(Beginning of EXERCISE INPUTS)
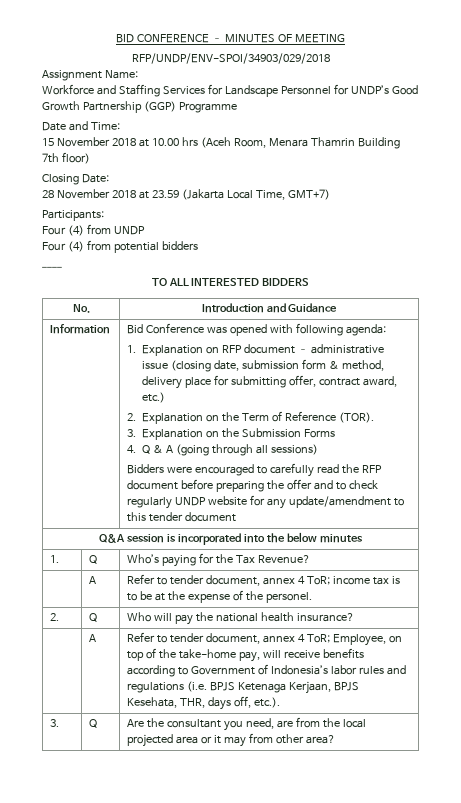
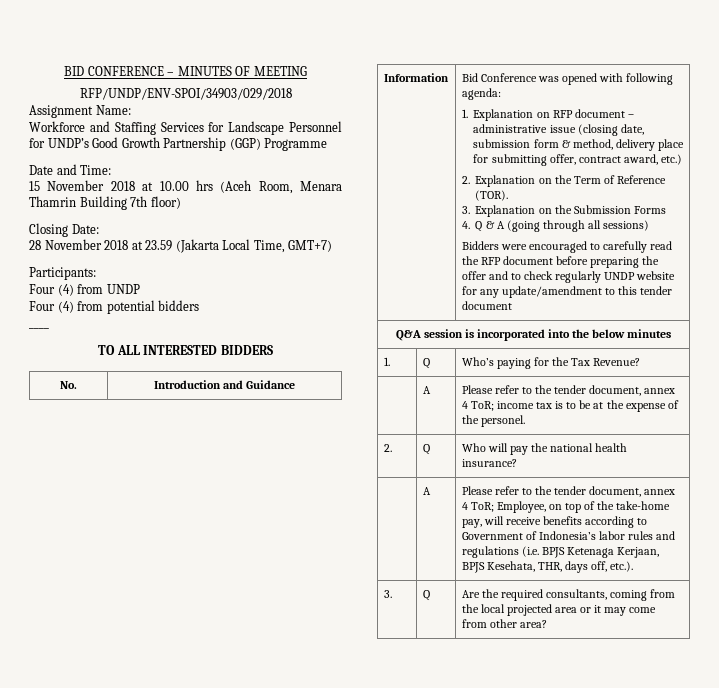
- | A | Refer to tender document, annex 4 ToR; income tax is to be at the expense of the personel.
+ | A | Please refer to the tender document, annex 4 ToR; income tax is to be at the expense of the personel.
- | A | Refer to tender document, annex 4 ToR; Employee, on top of the take-home pay, will receive benefits according to Government of Indonesia’s labor rules and regulations (i.e. BPJS Ketenaga Kerjaan, BPJS Kesehata, THR, days off, etc.).
+ | A | Please refer to the tender document, annex 4 ToR; Employee, on top of the take-home pay, will receive benefits according to Government of Indonesia’s labor rules and regulations (i.e. BPJS Ketenaga Kerjaan, BPJS Kesehata, THR, days off, etc.).
- 3. | Q | Are the consultant you need, are from the local projected area or it may from other area?
+ 3. | Q | Are the required consultants, coming from the local projected area or it may come from other area?

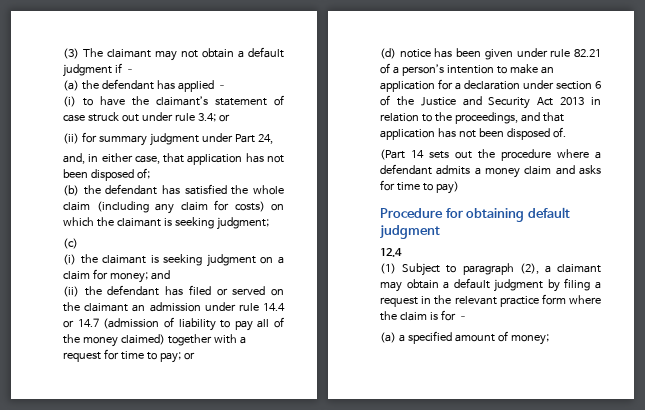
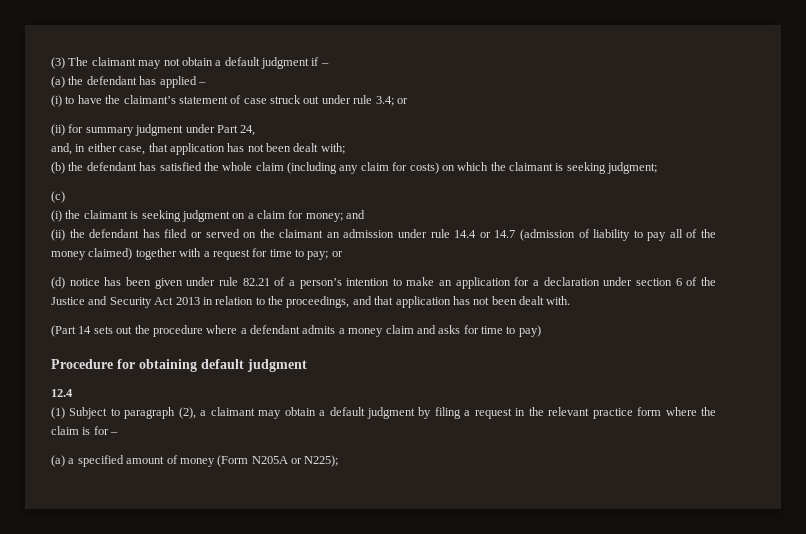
- and, in either case, that application has not been disposed of;
+ and, in either case, that application has not been dealt with;
- (d) notice has been given under rule 82.21 of a person’s intention to make an application for a declaration under section 6 of the Justice and Security Act 2013 in relation to the proceedings, and that application has not been disposed of.
+ (d) notice has been given under rule 82.21 of a person’s intention to make an application for a declaration under section 6 of the Justice and Security Act 2013 in relation to the proceedings, and that application has not been dealt with.
- (a) a specified amount of money;
+ (a) a specified amount of money (Form N205A or N225);

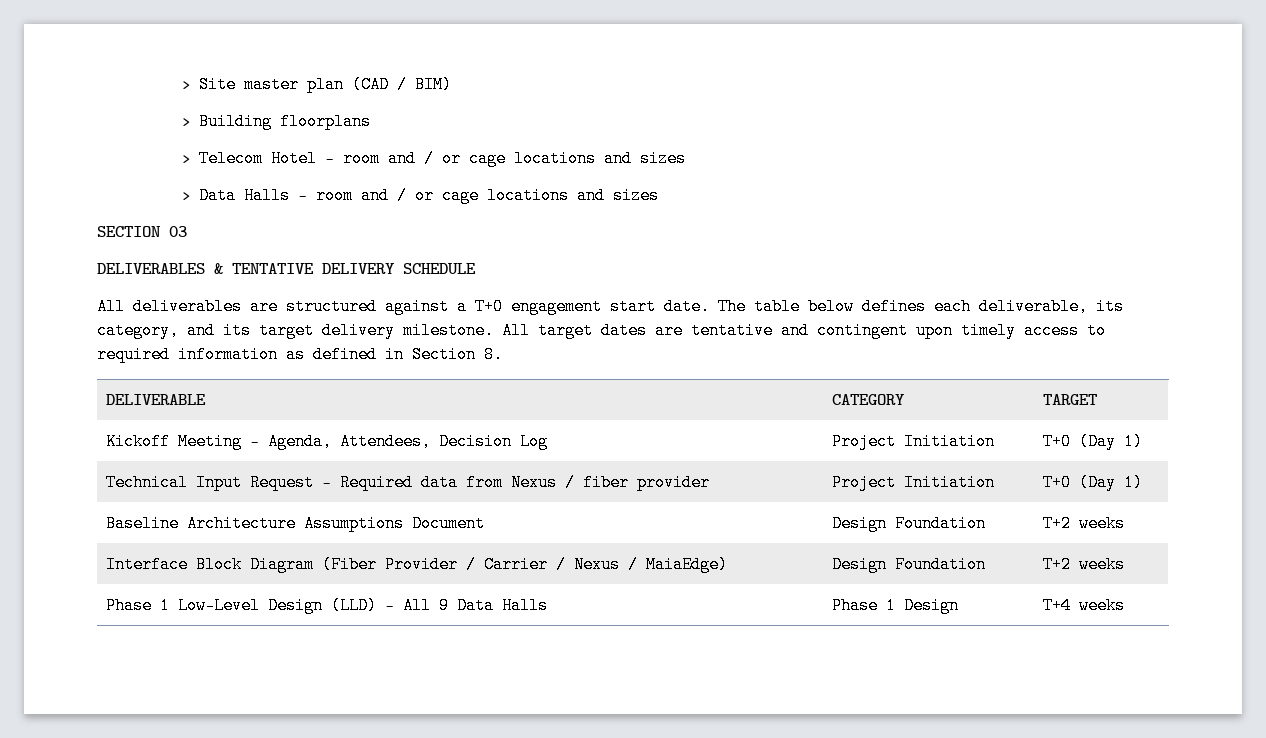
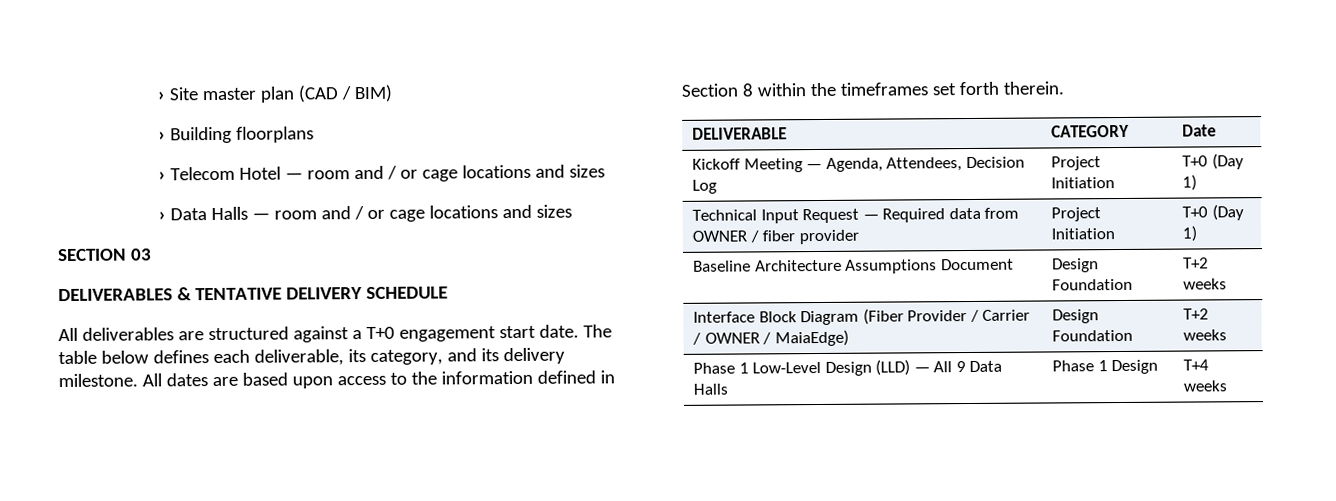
- The table below defines each deliverable, its category, and its target delivery milestone.
+ The table below defines each deliverable, its category, and its delivery milestone.
- All target dates are tentative and contingent upon timely access to required information as defined in Section 8.
+ All dates are based upon access to the information defined in Section 8 within the timeframes set forth therein.
- DELIVERABLE | CATEGORY | TARGET
+ DELIVERABLE | CATEGORY | Date
- Technical Input Request — Required data from Nexus / fiber provider | Project Initiation | T+0 (Day 1)
+ Technical Input Request — Required data from OWNER / fiber provider | Project Initiation | T+0 (Day 1)
- Interface Block Diagram (Fiber Provider / Carrier / Nexus / MaiaEdge) | Design Foundation | T+2 weeks
+ Interface Block Diagram (Fiber Provider / Carrier / OWNER / MaiaEdge) | Design Foundation | T+2 weeks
(End of EXERCISE INPUTS)
EXERCISE BRIEF:
Taking the records above, retype every line from the one with "- The table" down to the one with "- Technical Input", exactly and with nothing else.

SOLUTION:
- The table below defines each deliverable, its category, and its target delivery milestone.
+ The table below defines each deliverable, its category, and its delivery milestone.
- All target dates are tentative and contingent upon timely access to required information as defined in Section 8.
+ All dates are based upon access to the information defined in Section 8 within the timeframes set forth therein.
- DELIVERABLE | CATEGORY | TARGET
+ DELIVERABLE | CATEGORY | Date
- Technical Input Request — Required data from Nexus / fiber provider | Project Initiation | T+0 (Day 1)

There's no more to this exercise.